In your copy, leave out the pictures and repeat every record exactly.

─── Given records ───

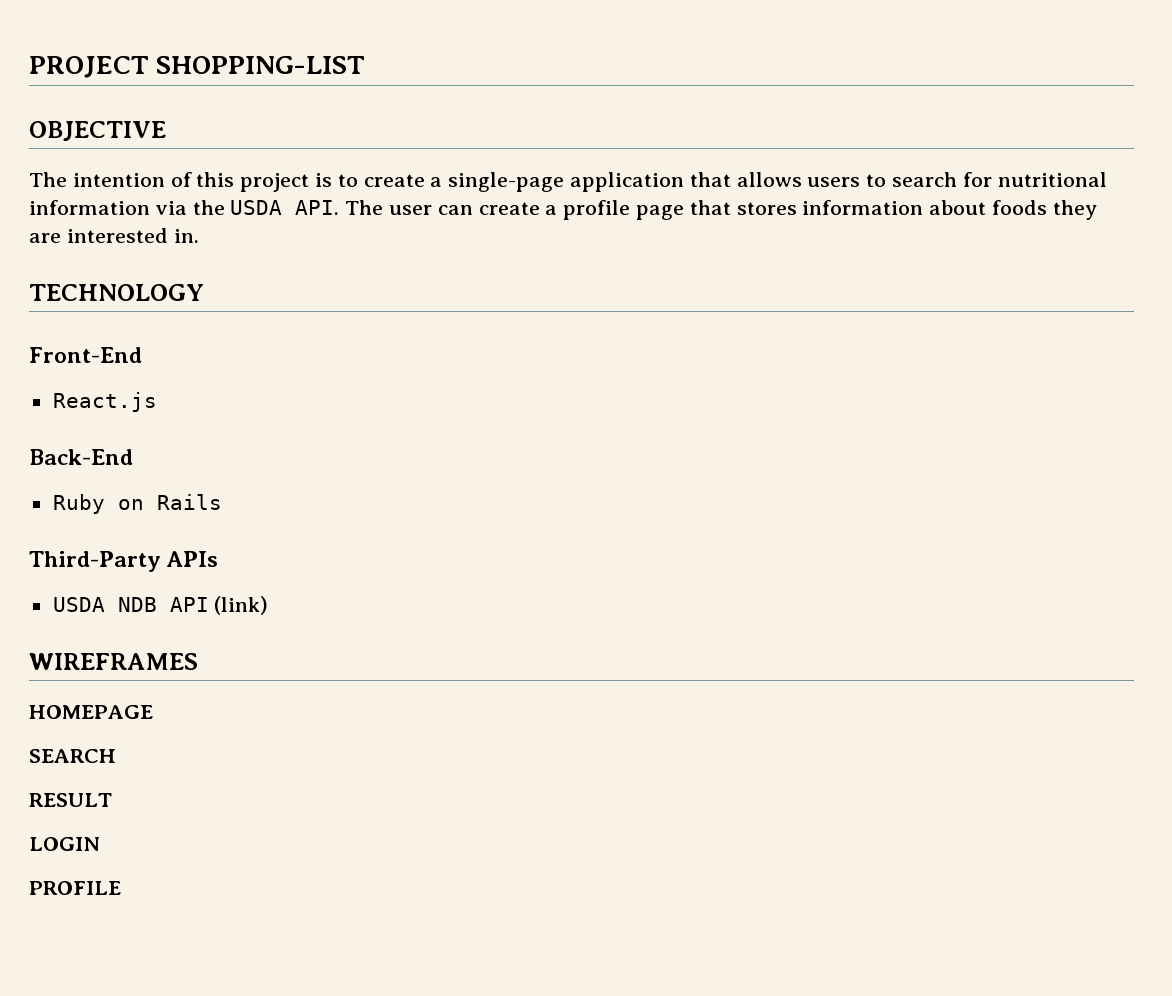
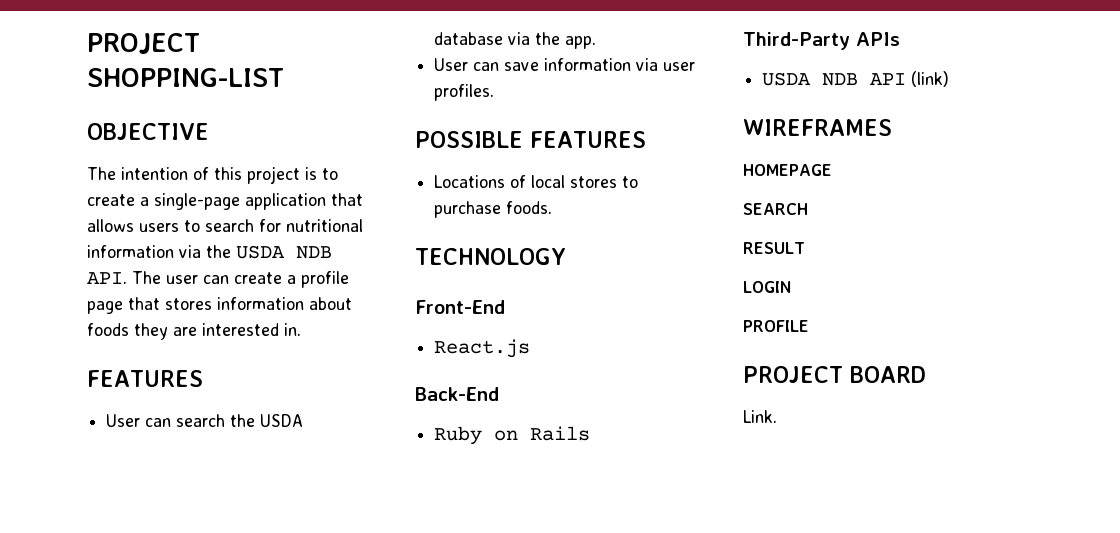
(283, 207) none -> [296,246,332,259] NDB
(199, 236) none -> [87,370,203,387] [106,414,304,427] [434,32,597,49] [434,58,696,71] [434,84,495,101] [415,131,646,148] [434,175,639,188] [434,201,553,218] // FEATURES // User can search the USDA database via the app. // User can save information via user profiles. // POSSIBLE FEATURES // Locations of local stores to purchase foods.
(121, 888) none -> [743,366,926,383] [743,410,777,423] // PROJECT BOARD // Link.

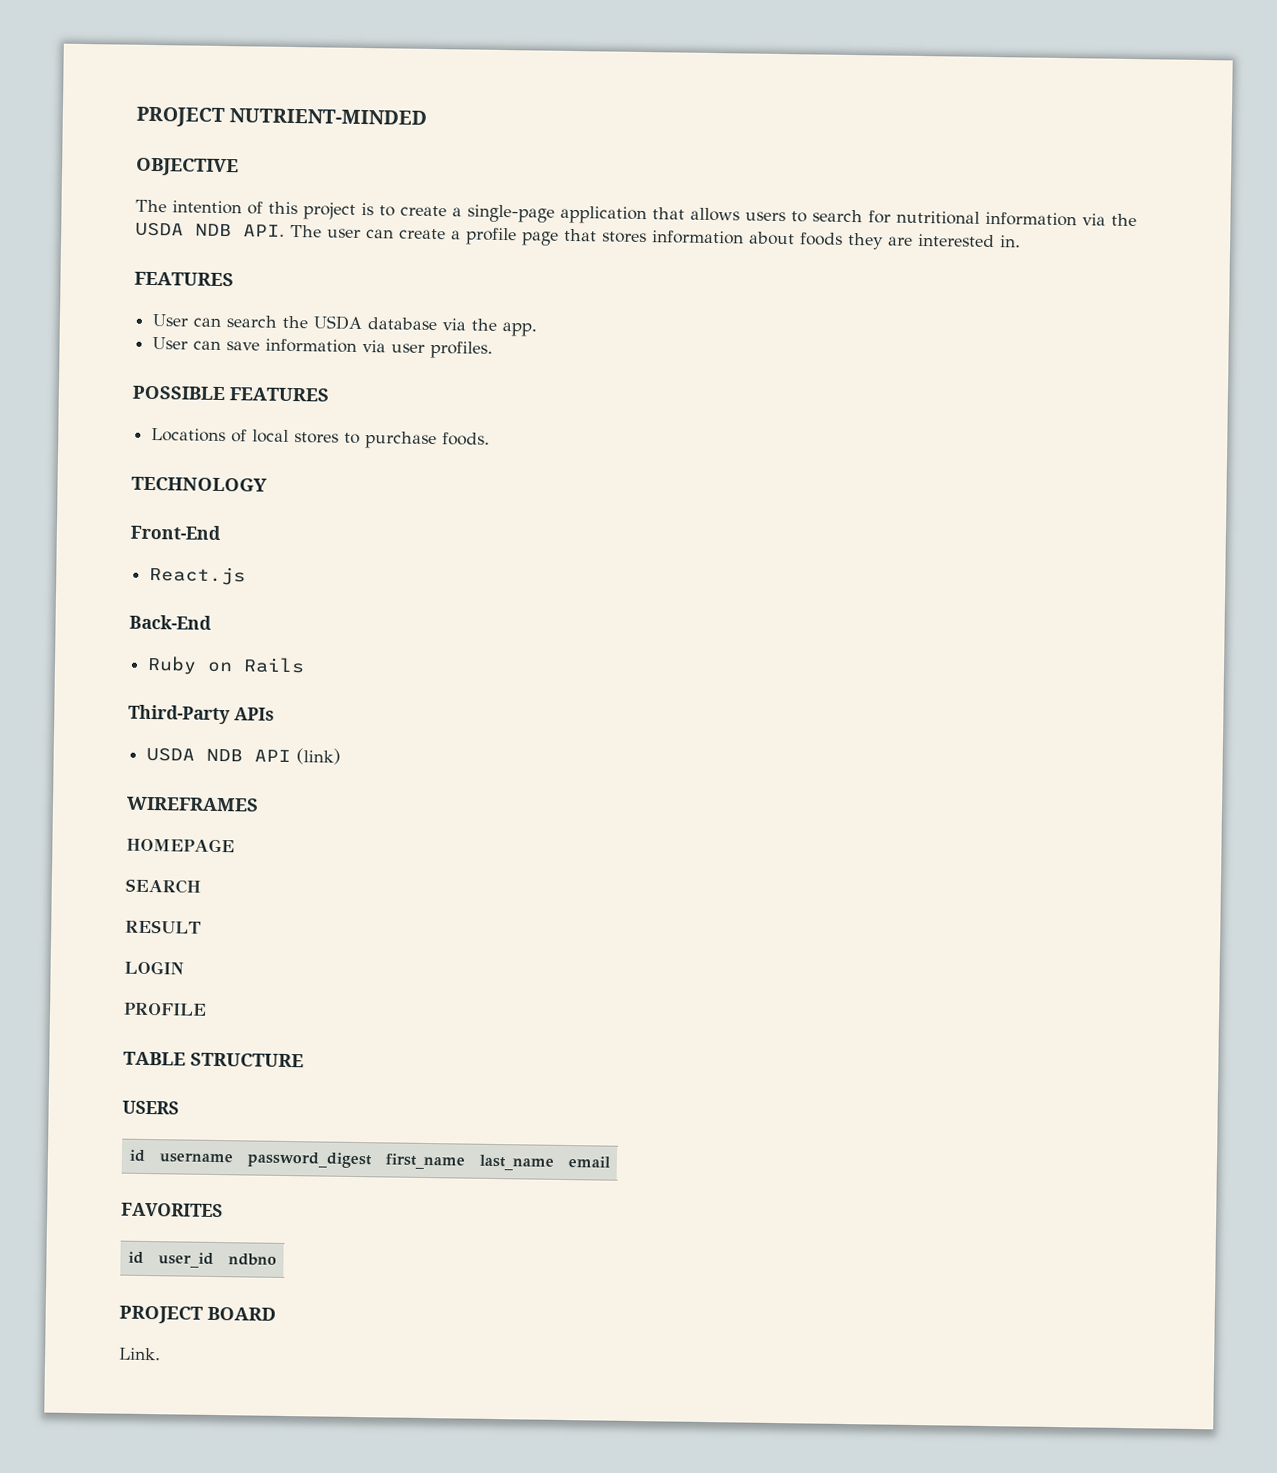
[87,33,200,54] [87,68,284,87] PROJECT SHOPPING-LIST -> [136,106,428,128] PROJECT NUTRIENT-MINDED
(809, 326) none -> [123,1051,304,1068] [122,1100,179,1115] [129,1149,146,1162] [159,1152,233,1164] [247,1151,373,1169] [385,1153,465,1170] [479,1154,554,1171] [568,1156,610,1168] [121,1202,223,1218] [128,1251,144,1264] [158,1252,214,1268] [228,1253,277,1266] // TABLE STRUCTURE // USERS // id | username | password_digest | first_name | last_name | email // FAVORITES // id | user_id | ndbno

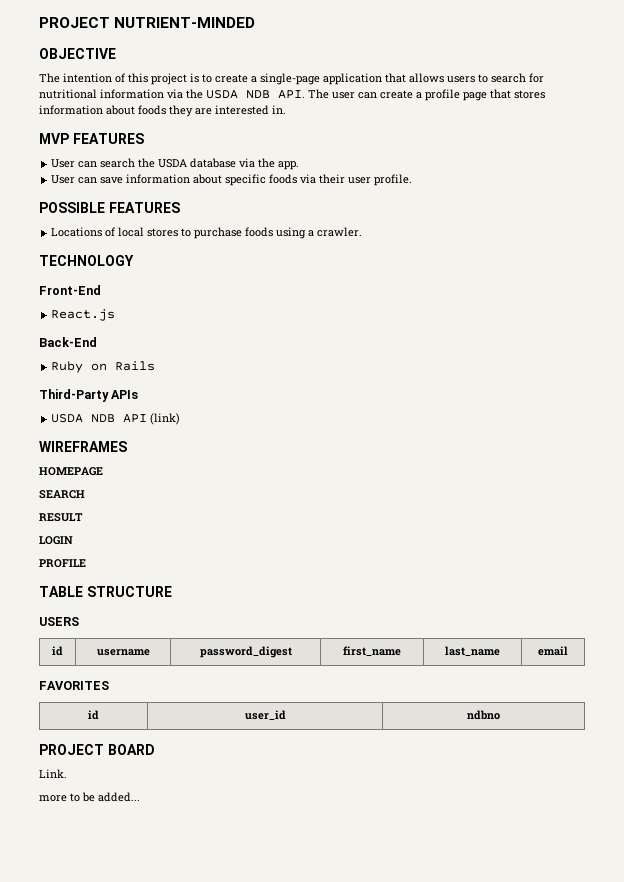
(1021, 241) none -> [39,133,69,144] MVP
[362,340,494,359] via user profiles. -> [193,174,413,186] about specific foods via their user profile.
[442,432,491,446] foods. -> [245,227,363,239] foods using a crawler.
(161, 1354) none -> [39,792,140,802] // more to be added...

───

■ Solution for this exercise ■
(283, 207) none -> [296,246,332,259] NDB
(199, 236) none -> [87,370,203,387] [106,414,304,427] [434,32,597,49] [434,58,696,71] [434,84,495,101] [415,131,646,148] [434,175,639,188] [434,201,553,218] // FEATURES // User can search the USDA database via the app. // User can save information via user profiles. // POSSIBLE FEATURES // Locations of local stores to purchase foods.
(121, 888) none -> [743,366,926,383] [743,410,777,423] // PROJECT BOARD // Link.

[87,33,200,54] [87,68,284,87] PROJECT SHOPPING-LIST -> [136,106,428,128] PROJECT NUTRIENT-MINDED
(809, 326) none -> [123,1051,304,1068] [122,1100,179,1115] [129,1149,146,1162] [159,1152,233,1164] [247,1151,373,1169] [385,1153,465,1170] [479,1154,554,1171] [568,1156,610,1168] [121,1202,223,1218] [128,1251,144,1264] [158,1252,214,1268] [228,1253,277,1266] // TABLE STRUCTURE // USERS // id | username | password_digest | first_name | last_name | email // FAVORITES // id | user_id | ndbno

(1021, 241) none -> [39,133,69,144] MVP
[362,340,494,359] via user profiles. -> [193,174,413,186] about specific foods via their user profile.
[442,432,491,446] foods. -> [245,227,363,239] foods using a crawler.
(161, 1354) none -> [39,792,140,802] // more to be added...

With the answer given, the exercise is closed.